Tuesday, November 03, 2015


It was a few days later: we were at the village hut. Someone brought some puffed rice and roasted ground-nuts, wrapped in an old newspaper, for Swamiji. After eating them, Balu was about to throw away the paper when I saw my picture on it. I took the paper from Balu and looked closer. Yes, it was my face alright; beneath it was a note advertised by my father: My name, age, occupation, physical description, and the offer of reward for anyone who could give information about my whereabouts; and in case I saw it, requesting my return as my mother lay heart-broken, worried about my welfare; and that he himself has mad with grief about the whole thing.

I sat staring blankly in front of me, holding the paper tightly my hand.

Swamiji looked at me. He too must have seen: The child being taken to school, kicking and screaming; a man and woman holding platefuls of fruit and sweets high out of his reach, but always in his sight. ‘No, I won’t, I don’t - you can keep the sweets,’ screeched the child with his eyes glued to the sweets. - ‘Nice boy go to school, nice boy eat sweets and mangoes and cashew nuts and cream-crackers and chocolate fudge.’ - ‘No, no,’ shouted the boy, ‘Bad boy, not go to school, sweet-shop owner’s son, Kittu, gobbles sweets all day, sells them too’ - ‘Kittu is a loafer, you horrible boy, you want to be a shop boy! Disgrace to dear Mum and Dad who get all these eats for you to grow up like grandpa who was minister and respected by thousands. Come, come, we mustn’t keep keep teacher waiting.’ - “Don't want to be like grandpa - don't want to be dead like him - you both be like grandpa - want to sell fruit and sweets and eat, too, why is not my teacher like grandpa - not minister not dead either - gets no sweets or fruits - horrible sour buttermilk and rice everyday in his lunch box - you cheats. Alright let me go to school, I will run away and won't come back.”

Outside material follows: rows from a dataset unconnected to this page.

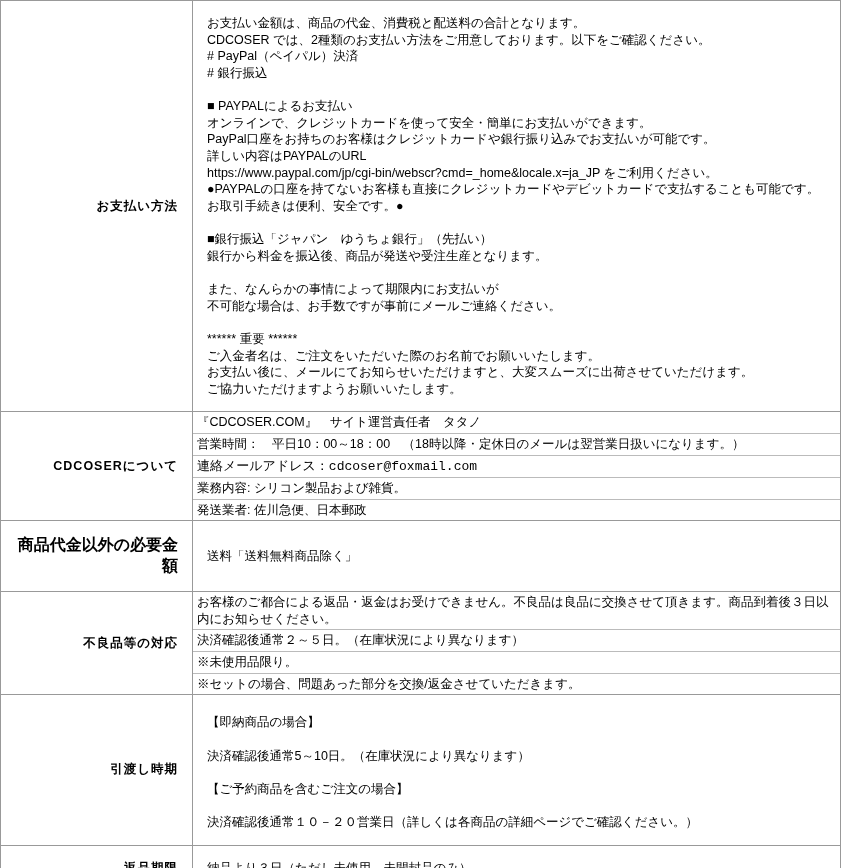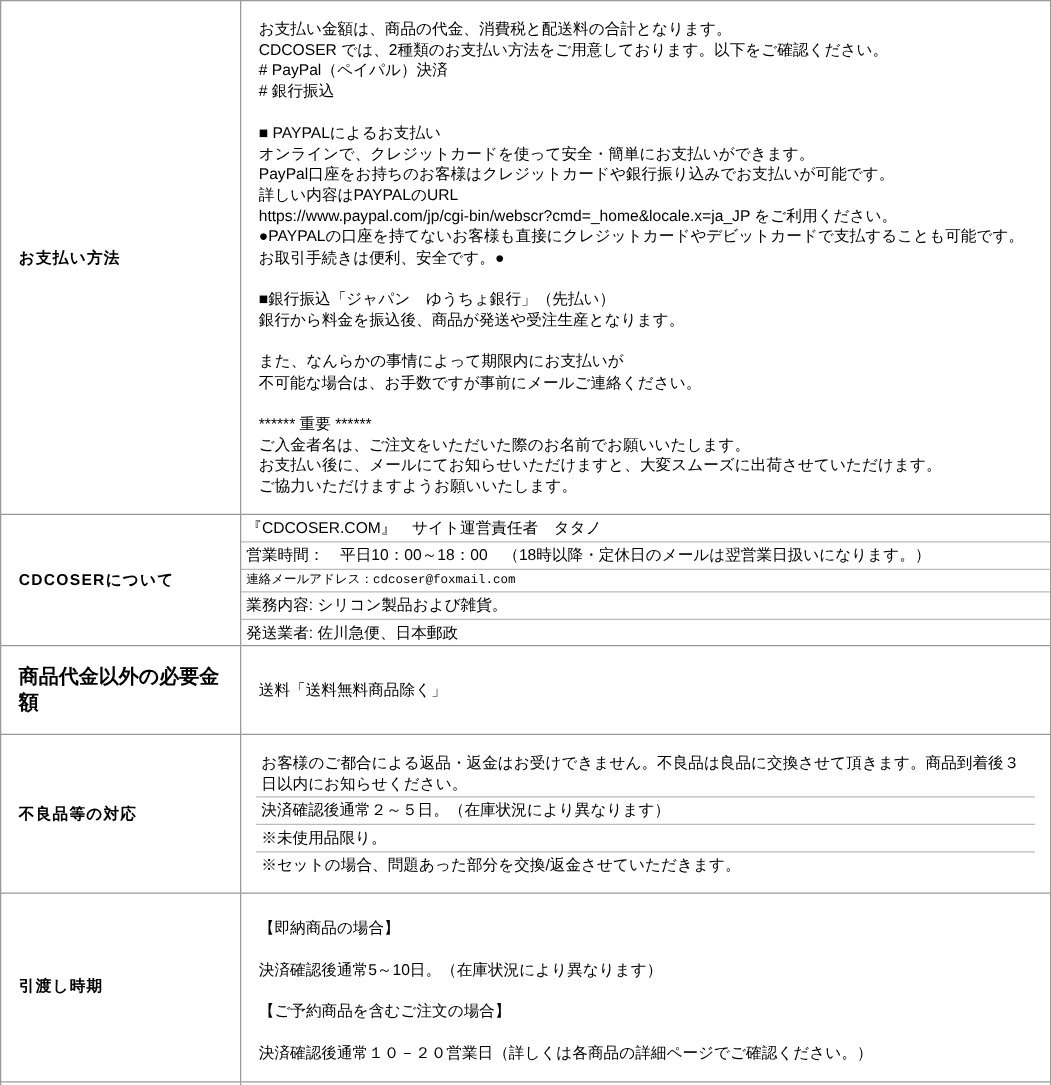--- a/index.html
+++ b/index.html
@@ -20,41 +20,41 @@
     border-collapse: collapse;
     table-layout: fixed;
   }
   table.info td {
     border: 1px solid #999999;
     vertical-align: middle;
     padding: 14px;
   }
   td.label {
     width: 192px;
-    text-align: left;
+    text-align: right;
     font-weight: bold;
     letter-spacing: 1px;
     padding: 4px 2px;
     font-size: 12.5px;
   }
   td.label.small {
     letter-spacing: 0px;
     font-size: 16px;
   }
   td.value {
     padding: 2px 4px 2px 4px;
     line-height: 1.33;
     vertical-align: top;
   }
   td.value.mid { vertical-align: middle; }
   .line { white-space: pre-wrap; }
   .blank { height: 1.33em; }
   .mono {
     font-family: "Liberation Mono", monospace;
-    font-size: 10px;
+    font-size: 13px;
     letter-spacing: 0px;
   }
   .cellblock > div { padding: 2px 4px; }
   .cellblock > div + div { border-top: 1px solid #bbbbbb; }
   .pad-top { padding-top: 5px; }
 </style>
 </head>
 <body>
 
 <table class="info">
@@ -105,21 +105,21 @@
     </tr>
 
     <tr>
       <td class="label small">商品代金以外の必要金額</td>
       <td class="value mid">送料「送料無料商品除く」</td>
     </tr>
 
 
     <tr>
       <td class="label">不良品等の対応</td>
-      <td class="value mid" style="padding:12px">
+      <td class="value mid" style="padding:0">
         <div class="cellblock" id="cell-4">
             <div class="line">お客様のご都合による返品・返金はお受けできません。不良品は良品に交換させて頂きます。商品到着後３日以内にお知らせください。</div>
             <div class="line">決済確認後通常２～５日。（在庫状況により異なります）</div>
             <div class="line">※未使用品限り。</div>
             <div class="line">※セットの場合、問題あった部分を交換/返金させていただきます。</div>
           </div>
       </td>
     </tr>
 
     <tr>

‘Nasty ungrateful brat! Just like your family’ the man said.

‘Anyway, we didn’t forge signatures and go to jail, like your uncle! Now, nice boy, go to school or you break mamma’s heart,’ the woman wailed.

‘Nothing good about this fellow - talks like that nut, your aunt who went to the asylum - must be in the blood,’ the man held his head tightly, ‘at least our family had no nuts in them, like some families I know - this fool is not from my stock. Alright go to the devil!’ he said and let the boy free.

Man and woman look at each other: anger and misery.

‘Alright, I go to school,’ the boy perplexed, father patting on the head, mother stuffing sweets into his pockets: and now mother's heart is breaking.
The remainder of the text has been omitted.